In Stephen Pressfield’s classic War of Art, he mentions that the high performers—the creatives, those who produce, those who are effective—eventually have to learn to “be miserable”.

Pressfield explains: “The artist must be like that marine. He has to know how to be miserable. He has to love being miserable. He has to take pride in being more miserable than any soldier… because this is war, baby. And war is hell.”

I believe this is a powerful idea and one every man, every leader. and every change agent must learn in order to perform and push through tough seasons of life and leadership.

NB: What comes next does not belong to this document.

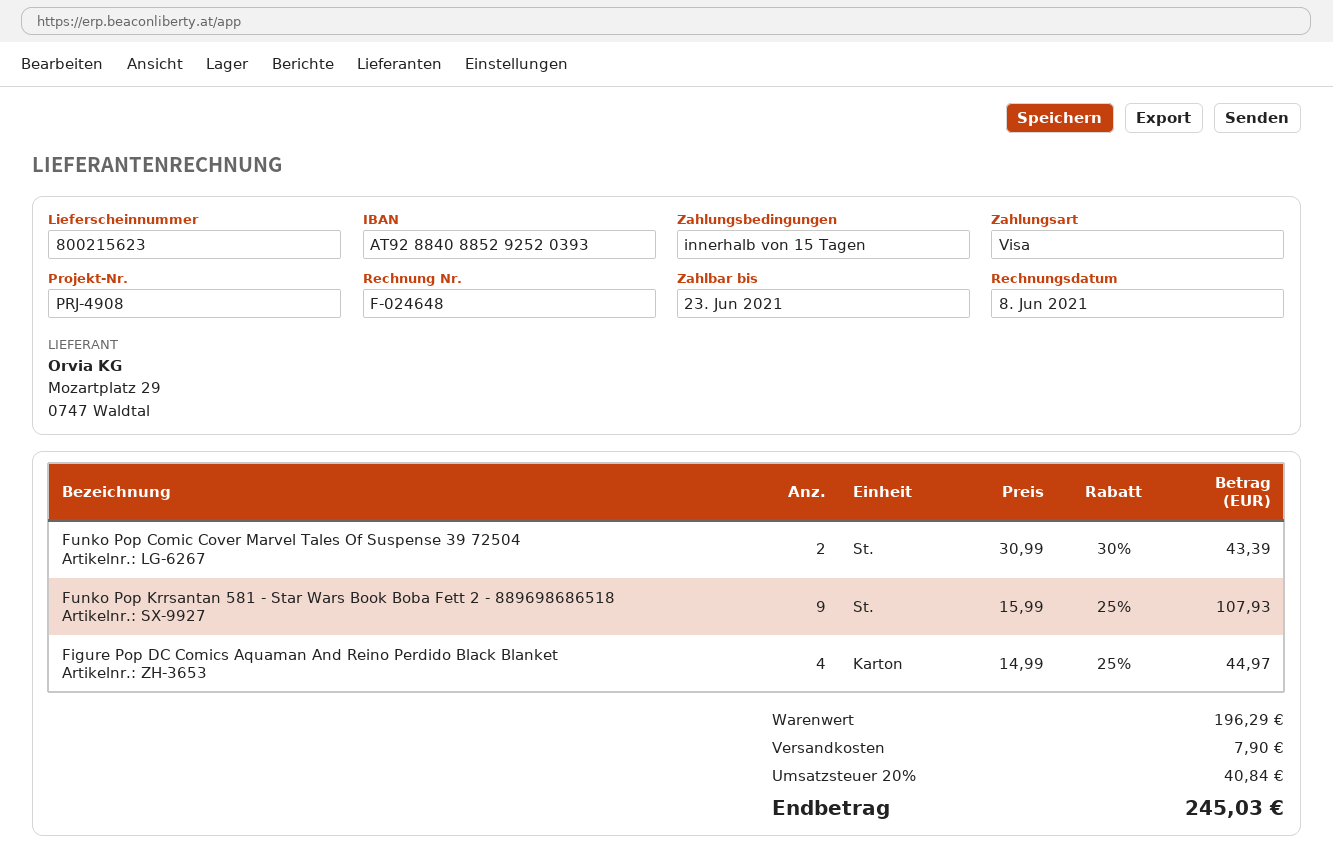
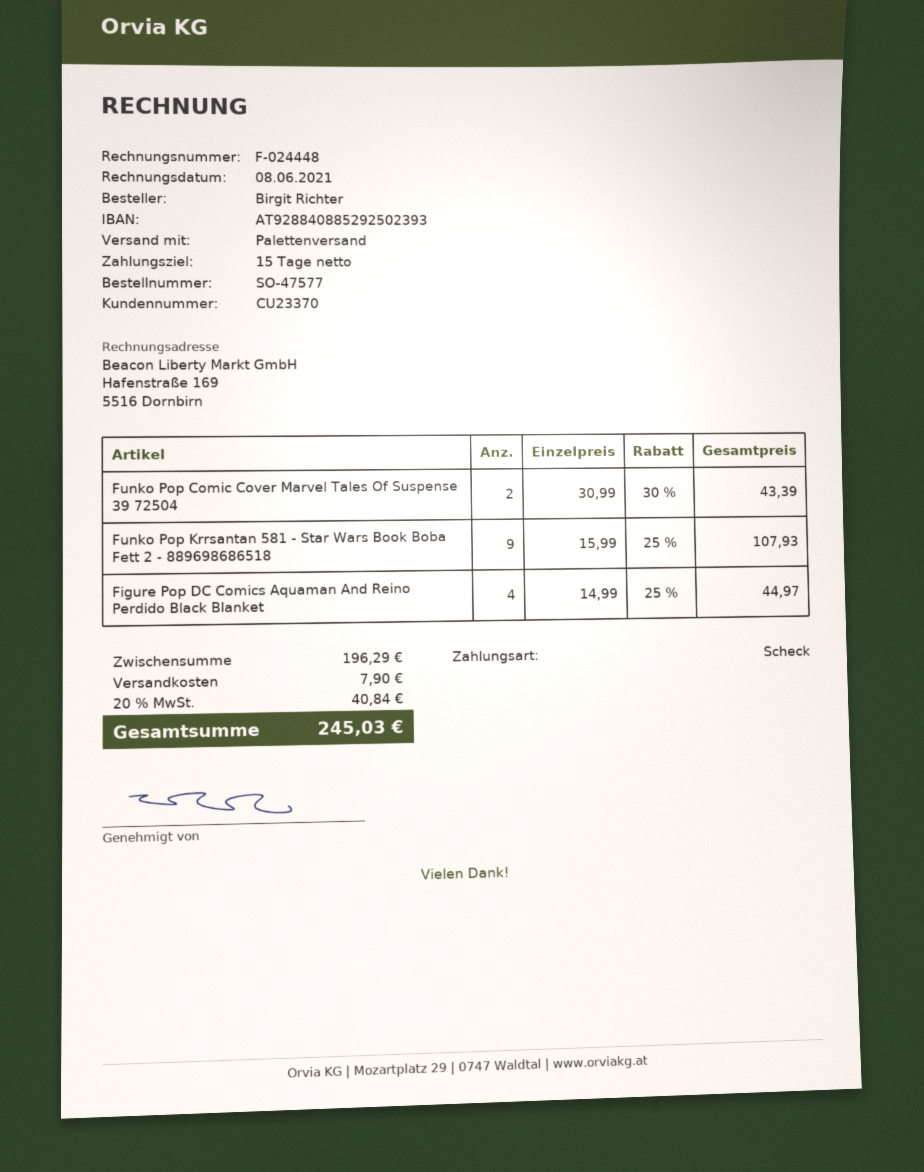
invoice number: F-024648 -> F-024448
payment method: Visa -> cheque
bank account: AT928840885292520393 -> AT928840885292502393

Navy Seals teach this. Two-a-day football practices teach this. Medical School Residency teaches this. That was my greatest lesson when I trained and ran a marathon. Again, the lesson is this: You can be miserable and still move forward, produce, and thrive. God teaches his people this too (see the stories of men like Abraham, Moses, Joseph, David, and Paul).

What a powerful lesson we should all live!

Unfortunately, there are few who truly understand, theologically, that we live in a fallen world. There are few who truly understand that this is not heaven, life is hard, there is much pain, disappointment and misery… but in the midst of that, by God’s grace, we can learn to cultivate and create in the midst of circumstances that will rarely, if ever, be ideal.  

A friend once told me to pinch Gen 1 and 2 in one hand and Rev 19 and 20 in the other. Those 4 chapters are perfection. The other 1,185 chapters in the Bible teach us to contend in the midst of a fallen world.

Don’t be a whiner, quitter, or baby and quit pouting or being surprised about “how hard” it is to do what you are doing.  Of course it is.  You are limited as a fallen human in a fallen world.  Learn to cultivate and create—in the midst of your misery

If you can thrive and stay on mission, especially through the worst of circumstances, you are preparing to be a game changer and a true leader, who can adapt, adjust, and endure.  

Do this “looking to Jesus, the founder and perfecter of our faith, who for the joy that was set before him endured the cross, despising the shame, and is seated at the right hand of the throne of God” (Hebrews 12:2).